Madame Henry was an attractive woman for her age. Gently old-fashioned. But her soft, brown eyes were filled with a warmth and sympathy which only increased Enzo’s sense of guilt at his deception. ‘Yes, it is,’ he said. ‘They’ll be very pleased to receive any mementos you might have of his time here.’

He followed her through a wide arch, and she pushed open glass doors into a lobby at the far end of a long, narrow corridor lined with paintings. Down steps, then, into a gloomy stairwell. Madame Henry indicated the door at the foot of the stairs. ‘It opens on to the street. It used to be the private entrance for overseas students when they lived here in rooms on the upper floors.’ She opened a door to their left. Enzo could see a staircase descending into darkness. She flicked a light switch, and they went down into the cellars.

It was a rabbit warren of brick walls supporting the building above. They were lined with shelves, piled with papers and box files and books, and Madame Henry pointed up to a row of levers high along the facing wall. Ceramic panels beneath them were labelled
Séjour
,
Salle à Manger
,
Cuisine
…‘The original mechanisms,’ she said, ‘for opening up the heating vents around the building.’

He followed her along a dimly lit passage.

‘So much history, just shut away in the dark.
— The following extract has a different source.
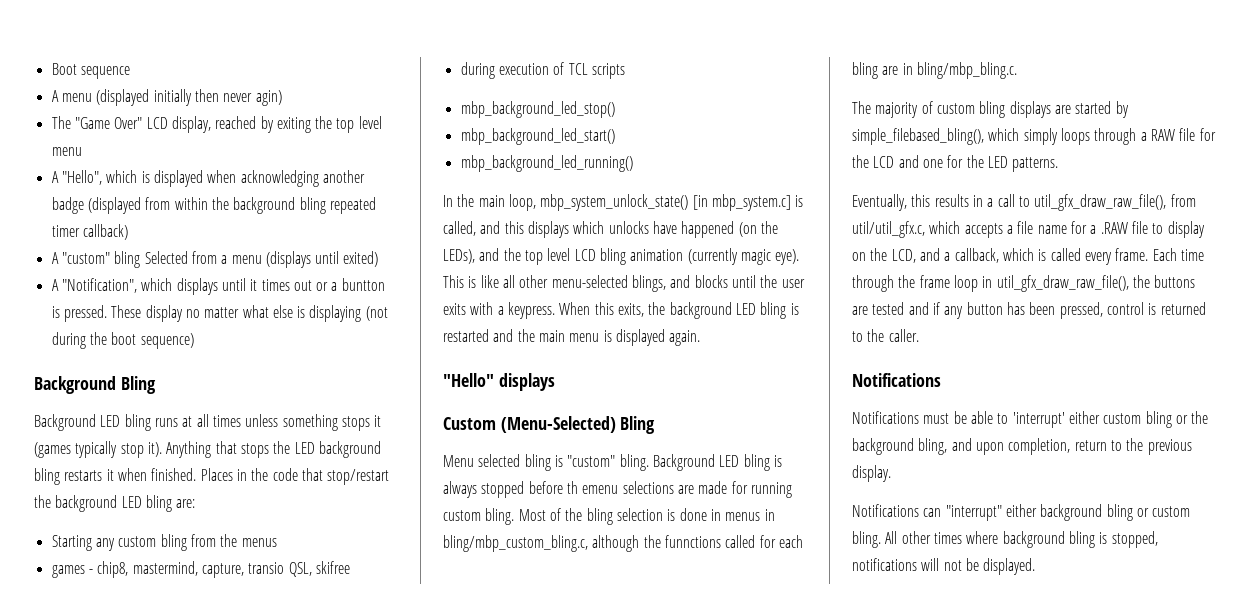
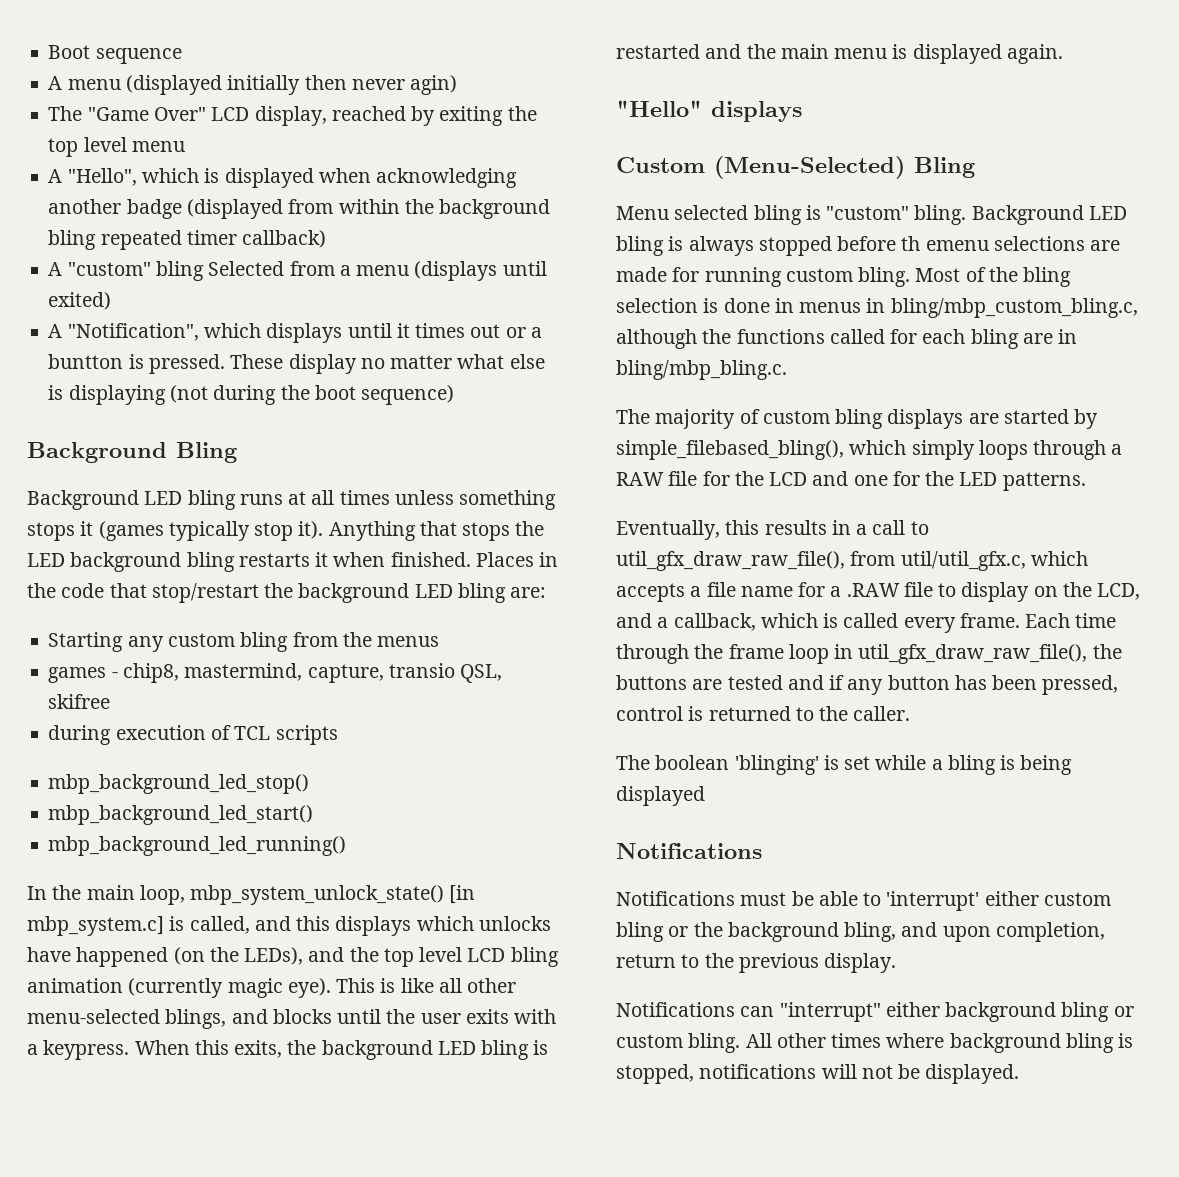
[664,535,721,548] funnctions -> [736,329,825,344] functions
(919, 335) none -> [616,755,1073,775] [616,786,705,806] // The boolean 'blinging' is set while a bling is being displayed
Sometimes I wonder what purpose there is in keeping it all. And then someone like you comes along, and you realise why.’ She stopped, and started searching through files along upper shelves which were labelled alphabetically. ‘Fascinating thing, history. You wouldn’t know it now, but this place was built on the site of a former monastery, established by the monks of the Order of Chartreux in 1257. They dug the stone to build it out of the ground underneath, and created a network of tunnels and
salles
down there in the process. Somewhere right below where we’re standing now. They used them for the brewing of beer and the distillation of liqueur. I’m sure you’ve heard of Green Chartreuse.’